If you take an accordion, a guitar, and a bass along with some old-time music, you would have the JMB Band. The band will be playing each night of the Norsk Hostfest on the North Dakota State Fairgrounds this week for people to enjoy and dance along with.
The band, which consists of Jerry Schlag on accordion, Myron Dammen on guitar, and Merlyn (Bud) Witty on bass, entertain crowds with their music at various events and have recently released a CD, their eighth one. Their latest CD is titled "Good Times in North Dakota" and all of their albums have the name North Dakota in the title, Schlag noted, because they play and sell their CDs at the Pride of Dakota show.
"Good Times in North Dakota" was dedicated to Witty because he had played with the JMB Band for several years and will probably not play with them again due to medical problems, Schlag explained. He and Dammen had asked Witty to play a couple of songs for the CD, he added, but he wasn't able to so Larry Nelson played the bass instead. Then the band did the recording in Nelson's studio, Nelson made a master recording for them, and sent it off to Nashville to get it processed, Schlag said.
Members of the JMB Band, from left to right, are Jerry Schlag, Merlyn (Bud) Witty, and Myron Dammen.

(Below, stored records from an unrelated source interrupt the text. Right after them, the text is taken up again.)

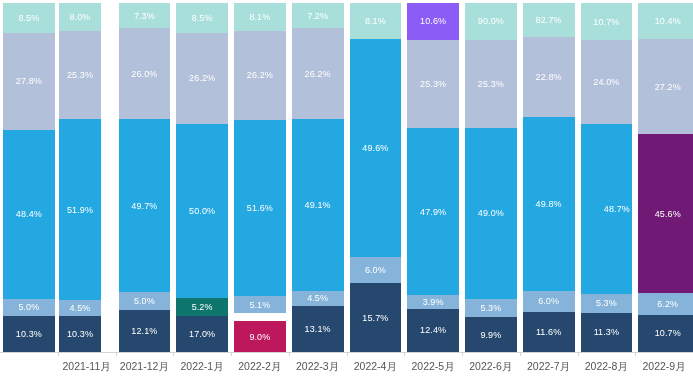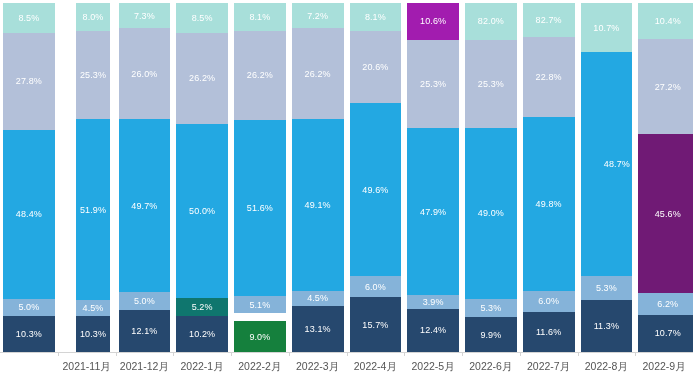--- a/index.html
+++ b/index.html
@@ -98,21 +98,21 @@
         <div class="bar-seg" style="flex: 48.4 0 0px; background: rgb(35, 168, 226);">
           <span class="seg-label" style="color: rgb(255, 255, 255);">48.4%</span>
         </div>
         <div class="bar-seg" style="flex: 5 0 0px; background: rgb(133, 179, 217);">
           <span class="seg-label" style="color: rgb(255, 255, 255);">5.0%</span>
         </div>
         <div class="bar-seg" style="flex: 10.3 0 0px; background: rgb(38, 72, 110);">
           <span class="seg-label" style="color: rgb(255, 255, 255);">10.3%</span>
         </div>
       </div>
-      <div class="bar-column" style="left: 76px; width: 34px; align-items: flex-end;">
+      <div class="bar-column" style="left: 59px; width: 42px; align-items: flex-end;">
         <div class="bar-seg" style="flex: 8 0 0px; background: rgb(168, 223, 218);">
           <span class="seg-label" style="color: rgb(255, 255, 255);">8.0%</span>
         </div>
         <div class="bar-seg" style="flex: 25.3 0 0px; background: rgb(179, 192, 217);">
           <span class="seg-label" style="color: rgb(255, 255, 255);">25.3%</span>
         </div>
         <div class="bar-seg" style="flex: 51.9 0 0px; background: rgb(35, 168, 226);">
           <span class="seg-label" style="color: rgb(255, 255, 255);">51.9%</span>
         </div>
         <div class="bar-seg" style="flex: 4.5 0 0px; background: rgb(133, 179, 217);">
@@ -146,37 +146,37 @@
         <div class="bar-seg" style="flex: 26.2 0 0px; background: rgb(179, 192, 217);">
           <span class="seg-label" style="color: rgb(255, 255, 255);">26.2%</span>
         </div>
         <div class="bar-seg" style="flex: 50 0 0px; background: rgb(35, 168, 226);">
           <span class="seg-label" style="color: rgb(255, 255, 255);">50.0%</span>
         </div>
         <div class="bar-seg" style="flex: 5.2 0 0px; background: #0f766e;">
           <span class="seg-label" style="color: rgb(255, 255, 255);">5.2%</span>
         </div>
         <div class="bar-seg" style="flex: 10.2 0 0px; background: rgb(38, 72, 110);">
-          <span class="seg-label" style="color: rgb(255, 255, 255);">10.2%</span>
+          <span class="seg-label" style="color: rgb(255, 255, 255);">17.0%</span>
         </div>
       </div>
       <div class="bar-column" style="left: 234px; width: 51.75px;">
         <div class="bar-seg" style="flex: 8.1 0 0px; background: rgb(168, 223, 218);">
           <span class="seg-label" style="color: rgb(255, 255, 255);">8.1%</span>
         </div>
         <div class="bar-seg" style="flex: 26.2 0 0px; background: rgb(179, 192, 217);">
           <span class="seg-label" style="color: rgb(255, 255, 255);">26.2%</span>
         </div>
         <div class="bar-seg" style="flex: 51.6 0 0px; background: rgb(35, 168, 226);">
           <span class="seg-label" style="color: rgb(255, 255, 255);">51.6%</span>
         </div>
         <div class="bar-seg" style="flex: 5.1 0 0px; background: rgb(133, 179, 217);">
           <span class="seg-label" style="color: rgb(255, 255, 255);">5.1%</span>
         </div>
-        <div class="bar-seg" style="flex: 9 0 0px; background: #15803d; margin-top: 8px;">
+        <div class="bar-seg" style="flex: 9 0 0px; background: #be185d; margin-top: 8px;">
           <span class="seg-label" style="color: rgb(255, 255, 255);">9.0%</span>
         </div>
       </div>
       <div class="bar-column" style="left: 291.75px; width: 51.75px;">
         <div class="bar-seg" style="flex: 7.2 0 0px; background: rgb(168, 223, 218);">
           <span class="seg-label" style="color: rgb(255, 255, 255);">7.2%</span>
         </div>
         <div class="bar-seg" style="flex: 26.2 0 0px; background: rgb(179, 192, 217);">
           <span class="seg-label" style="color: rgb(255, 255, 255);">26.2%</span>
         </div>
@@ -187,53 +187,50 @@
           <span class="seg-label" style="color: rgb(255, 255, 255);">4.5%</span>
         </div>
         <div class="bar-seg" style="flex: 13.1 0 0px; background: rgb(38, 72, 110);">
           <span class="seg-label" style="color: rgb(255, 255, 255);">13.1%</span>
         </div>
       </div>
       <div class="bar-column" style="left: 349.5px; width: 51.75px;">
         <div class="bar-seg" style="flex: 8.1 0 0px; background: rgb(168, 223, 218);">
           <span class="seg-label" style="color: rgb(255, 255, 255);">8.1%</span>
         </div>
-        <div class="bar-seg" style="flex: 20.6 0 0px; background: rgb(179, 192, 217);">
-          <span class="seg-label" style="color: rgb(255, 255, 255);">20.6%</span>
-        </div>
         <div class="bar-seg" style="flex: 49.6 0 0px; background: rgb(35, 168, 226);">
           <span class="seg-label" style="color: rgb(255, 255, 255);">49.6%</span>
         </div>
         <div class="bar-seg" style="flex: 6 0 0px; background: rgb(133, 179, 217);">
           <span class="seg-label" style="color: rgb(255, 255, 255);">6.0%</span>
         </div>
         <div class="bar-seg" style="flex: 15.7 0 0px; background: rgb(38, 72, 110);">
           <span class="seg-label" style="color: rgb(255, 255, 255);">15.7%</span>
         </div>
       </div>
       <div class="bar-column" style="left: 407.25px; width: 51.75px;">
-        <div class="bar-seg" style="flex: 10.6 0 0px; background: #a21caf;">
+        <div class="bar-seg" style="flex: 10.6 0 0px; background: #8b5cf6;">
           <span class="seg-label" style="color: rgb(255, 255, 255);">10.6%</span>
         </div>
         <div class="bar-seg" style="flex: 25.3 0 0px; background: rgb(179, 192, 217);">
           <span class="seg-label" style="color: rgb(255, 255, 255);">25.3%</span>
         </div>
         <div class="bar-seg" style="flex: 47.9 0 0px; background: rgb(35, 168, 226);">
           <span class="seg-label" style="color: rgb(255, 255, 255);">47.9%</span>
         </div>
         <div class="bar-seg" style="flex: 3.9 0 0px; background: rgb(133, 179, 217);">
           <span class="seg-label" style="color: rgb(255, 255, 255);">3.9%</span>
         </div>
         <div class="bar-seg" style="flex: 12.4 0 0px; background: rgb(38, 72, 110);">
           <span class="seg-label" style="color: rgb(255, 255, 255);">12.4%</span>
         </div>
       </div>
       <div class="bar-column" style="left: 465px; width: 51.75px;">
         <div class="bar-seg" style="flex: 10.5 0 0px; background: rgb(168, 223, 218);">
-          <span class="seg-label" style="color: rgb(255, 255, 255);">82.0%</span>
+          <span class="seg-label" style="color: rgb(255, 255, 255);">90.0%</span>
         </div>
         <div class="bar-seg" style="flex: 25.3 0 0px; background: rgb(179, 192, 217);">
           <span class="seg-label" style="color: rgb(255, 255, 255);">25.3%</span>
         </div>
         <div class="bar-seg" style="flex: 49 0 0px; background: rgb(35, 168, 226);">
           <span class="seg-label" style="color: rgb(255, 255, 255);">49.0%</span>
         </div>
         <div class="bar-seg" style="flex: 5.3 0 0px; background: rgb(133, 179, 217);">
           <span class="seg-label" style="color: rgb(255, 255, 255);">5.3%</span>
         </div>
@@ -254,20 +251,23 @@
         <div class="bar-seg" style="flex: 6 0 0px; background: rgb(133, 179, 217);">
           <span class="seg-label" style="color: rgb(255, 255, 255);">6.0%</span>
         </div>
         <div class="bar-seg" style="flex: 11.6 0 0px; background: rgb(38, 72, 110);">
           <span class="seg-label" style="color: rgb(255, 255, 255);">11.6%</span>
         </div>
       </div>
       <div class="bar-column" style="left: 580.5px; width: 51.75px;">
         <div class="bar-seg" style="flex: 10.7 0 0px; background: rgb(168, 223, 218);">
           <span class="seg-label" style="color: rgb(255, 255, 255);">10.7%</span>
+        </div>
+        <div class="bar-seg" style="flex: 24 0 0px; background: rgb(179, 192, 217);">
+          <span class="seg-label" style="color: rgb(255, 255, 255);">24.0%</span>
         </div>
         <div class="bar-seg" style="flex: 48.7 0 0px; background: rgb(35, 168, 226);">
           <span class="seg-label" style="color: rgb(255, 255, 255); margin-left: 21px;">48.7%</span>
         </div>
         <div class="bar-seg" style="flex: 5.3 0 0px; background: rgb(133, 179, 217);">
           <span class="seg-label" style="color: rgb(255, 255, 255);">5.3%</span>
         </div>
         <div class="bar-seg" style="flex: 11.3 0 0px; background: rgb(38, 72, 110);">
           <span class="seg-label" style="color: rgb(255, 255, 255);">11.3%</span>
         </div>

They have been playing together as the JMB Band since 2005 with Schlag on accordion, Witty on bass, and Dammen on guitar. From 7 to 9 p.m. each night at the Norsk Høstfest in Stockholm Hall, they’ll play old-time music for the crowd.
Making a CD is a lengthy process for the JMB Band. They have to find someone to record the music, which Nelson volunteered for on the eighth album, pick out the songs and then play them, and then back up and correct mistakes, Schlag explained. Once they have the mastercut of songs, they send it to the record company in Nashville, then the record company polishes it up and makes it into a CD and sends it back to the JMB Band for them to make sure everything looks and sounds right, he continued. After that, the band sends the CD back to the record company where they then make the amount of copies the band wants, Schlag said.
"Then we cross our fingers and hope we sell a couple," he added.
The time it takes to make a CD varies, Schlag noted. The band has made a mastercut of songs in two days or a week, he said, and to get a finished product from Nashville usually takes one to two months. "We always try to get the finished product done by Hostfest," Schlag added.
The JMB Band has their latest CD on sale at Homesteader's Restaurant, Home Sweet Home, the Minot Convention and Visitors Bureau, and at the Norsk Hostfest, Schlag said. People can also purchase CDs by calling Schlag at 839-2893 or sending an email to him at firstname.lastname@example.org.
The most enjoyable part about being in the band has been making CDs and taking them to events to sell, Schlag remarked. "We just hope to break even or make a few bucks in the end."
The band has been playing together since about 2005, Schlag said, and they mostly play instrumental tunes. They play a variety of songs in waltzes, polkas, country western and old gospel standards, he noted.
Schlag said he and Witty played with another band at one time, while Schlag and Dammen have been playing off and on together since 1961. Then in 2005, the three of them just got together and started playing, he added, forming the JMB Band. "Our first gig was at 4 Bears Casino every other week and we did that for about 14 years," Schlag remarked. "We had a lot of practice on stage." They also played on a polka show on KBMY out of Bismarck, Schlag also said.
The JMB Band has played for other events as well. They have played at the Norsk Hostfest, 4 Bears Casino & Resort, dances, the Germanfest in Fargo, the Focus on Life event in Jamestown, and Arts in the Park in several different places, Schlag said. The band has also played at local night clubs, the North Dakota State Fair, the Frozen Fingers Festival, and the Lutefest in Crosby. They also perform twice a month for the Northwest Polkateers Dancing Club. Schlag said they used to play at wedding dances and have also played at funerals. "We've played for all kinds of events," Schlag remarked. "But Hostfest is one my favorite events. It's like a reunion every year."
Schlag said the band will continue on without Witty. It's rough to say if they'd ever make another JMB Band CD, though, he added.
The JMB Band will be playing at the Norsk Hostfest each night from 7 to 9 p.m. in Stockholm Hall on the North Dakota State Fairgrounds. Schlag will also be playing the accordion at the front door each morning at the Hostfest from 8 to 9 a.m.